| TO DO |
Look below for the line containing "(102, 449) none" and the line containing "(481, 1578) none", then set down both and every line between them exactly, without pictures.

| PROVIDED RECORDS |
· · · · · · ·

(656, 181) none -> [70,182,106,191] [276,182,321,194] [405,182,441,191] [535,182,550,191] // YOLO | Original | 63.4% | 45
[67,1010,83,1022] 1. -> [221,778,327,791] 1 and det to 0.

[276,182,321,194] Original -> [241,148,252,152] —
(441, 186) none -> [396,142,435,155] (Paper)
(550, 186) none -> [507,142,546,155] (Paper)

· · · · · · ·

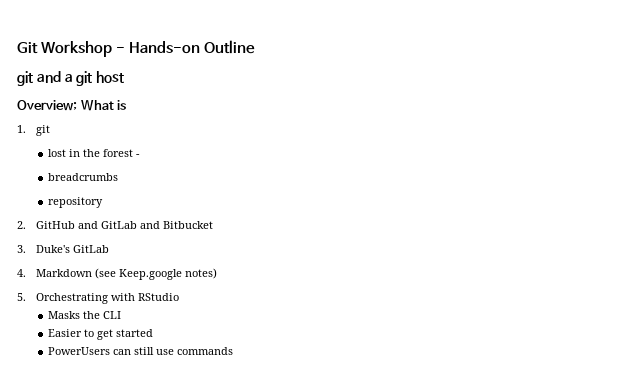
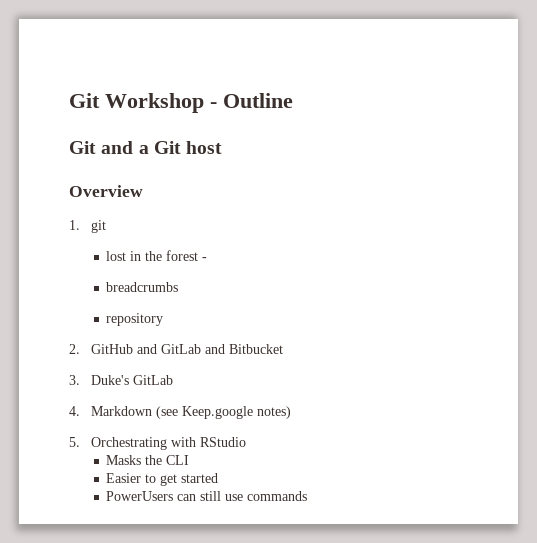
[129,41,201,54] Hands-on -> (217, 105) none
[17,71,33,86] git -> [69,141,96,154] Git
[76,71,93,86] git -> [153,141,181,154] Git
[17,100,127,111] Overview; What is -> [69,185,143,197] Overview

· · · · · · ·

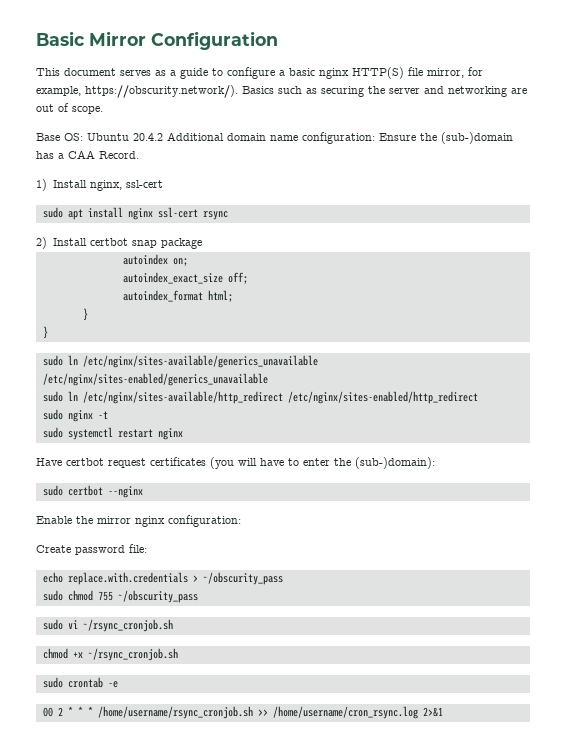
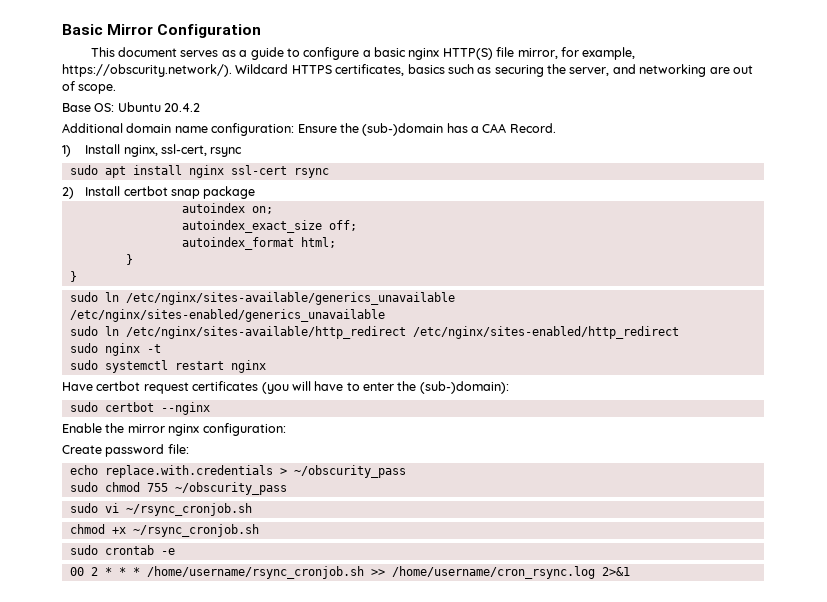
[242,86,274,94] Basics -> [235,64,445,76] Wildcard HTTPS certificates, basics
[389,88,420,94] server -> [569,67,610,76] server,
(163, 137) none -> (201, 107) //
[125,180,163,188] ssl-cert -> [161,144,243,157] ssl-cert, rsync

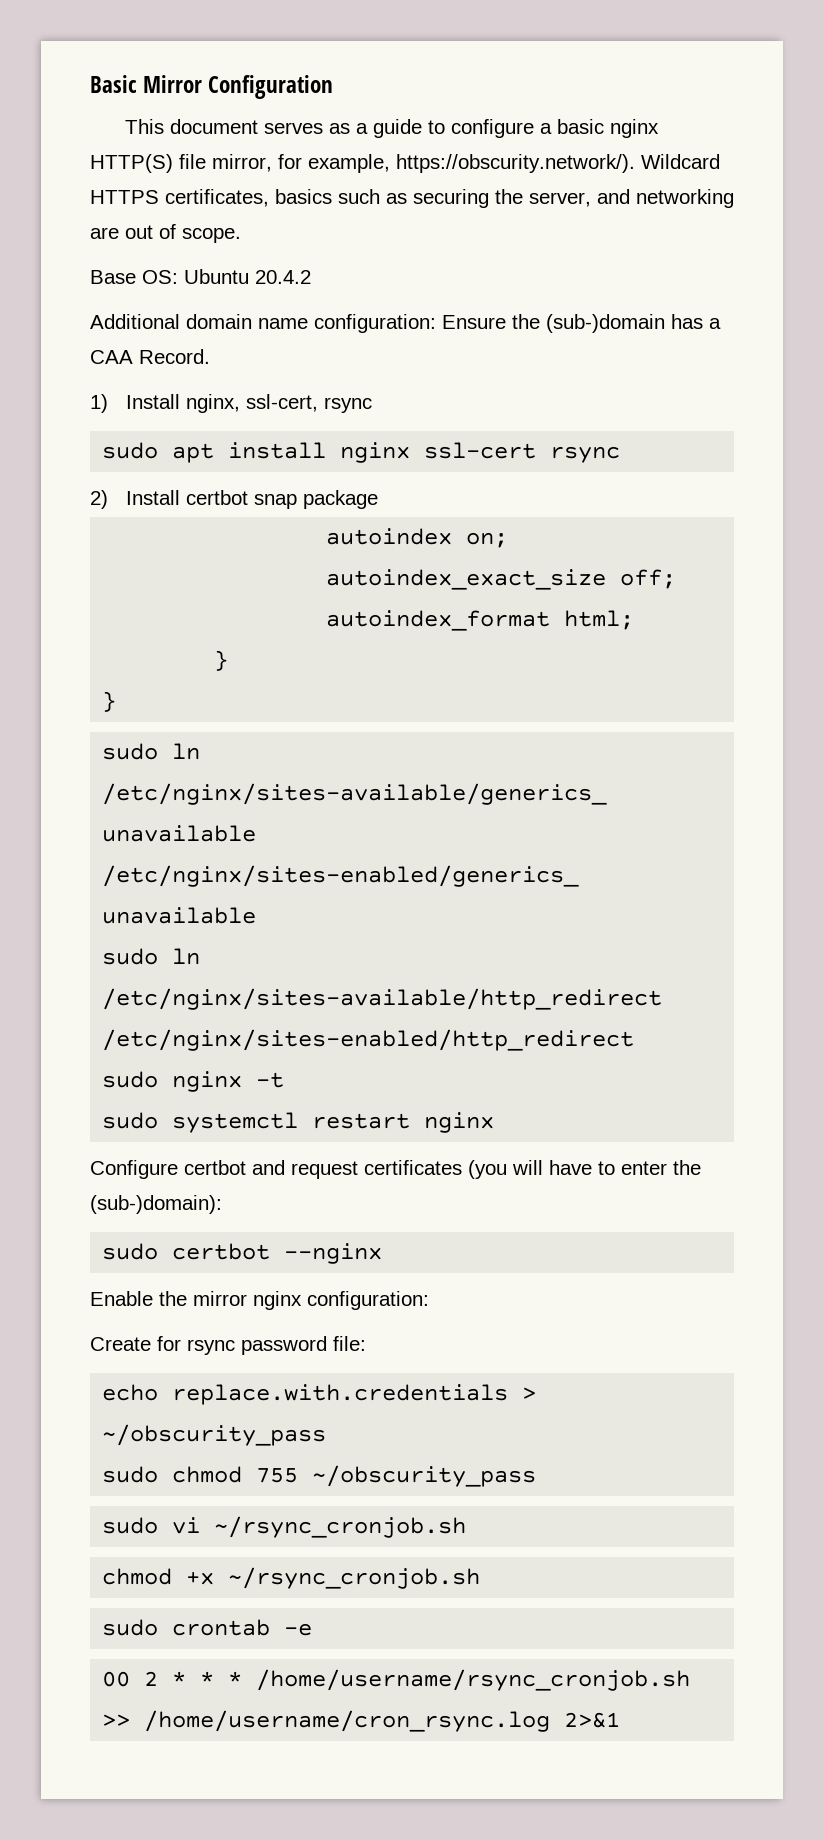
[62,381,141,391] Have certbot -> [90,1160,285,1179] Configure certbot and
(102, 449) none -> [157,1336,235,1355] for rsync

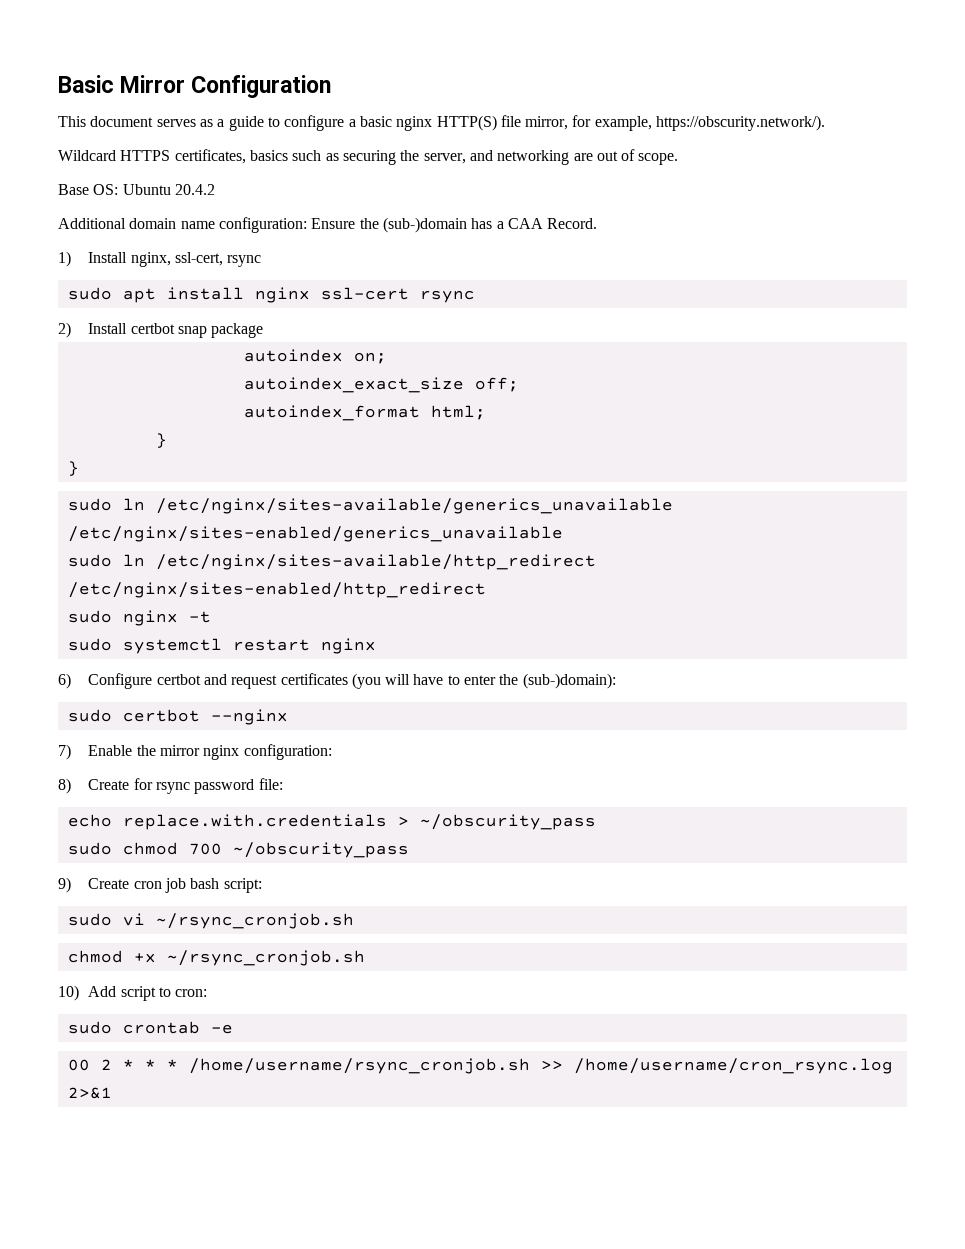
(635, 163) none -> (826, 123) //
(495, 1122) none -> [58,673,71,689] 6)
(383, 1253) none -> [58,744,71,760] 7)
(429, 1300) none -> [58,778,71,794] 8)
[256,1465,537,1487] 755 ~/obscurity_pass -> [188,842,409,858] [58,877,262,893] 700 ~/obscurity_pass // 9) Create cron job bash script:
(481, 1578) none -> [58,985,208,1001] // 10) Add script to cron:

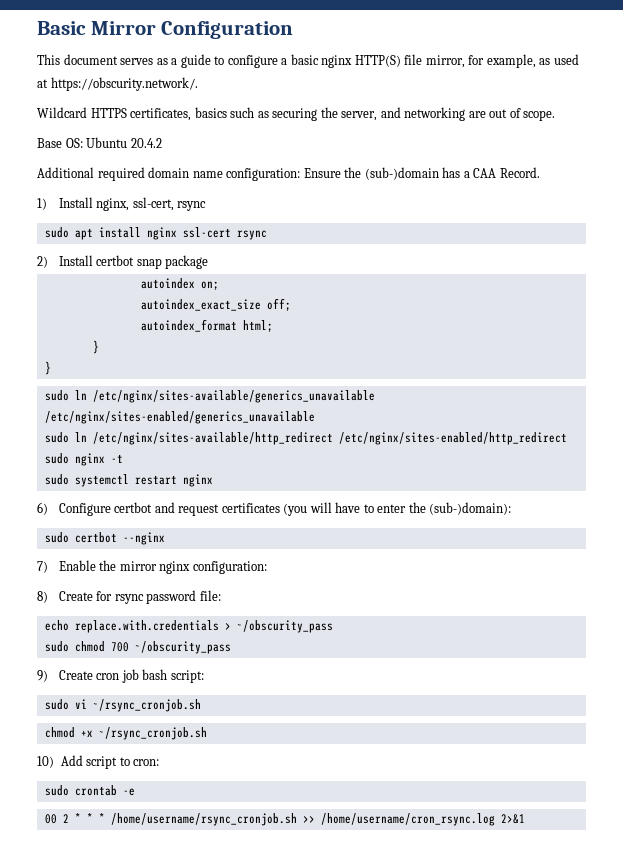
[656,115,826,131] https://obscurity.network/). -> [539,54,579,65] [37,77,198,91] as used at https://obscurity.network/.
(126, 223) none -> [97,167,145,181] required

· · · · · · ·

| EXERCISE ANSWER |
(102, 449) none -> [157,1336,235,1355] for rsync

(635, 163) none -> (826, 123) //
(495, 1122) none -> [58,673,71,689] 6)
(383, 1253) none -> [58,744,71,760] 7)
(429, 1300) none -> [58,778,71,794] 8)
[256,1465,537,1487] 755 ~/obscurity_pass -> [188,842,409,858] [58,877,262,893] 700 ~/obscurity_pass // 9) Create cron job bash script:
(481, 1578) none -> [58,985,208,1001] // 10) Add script to cron:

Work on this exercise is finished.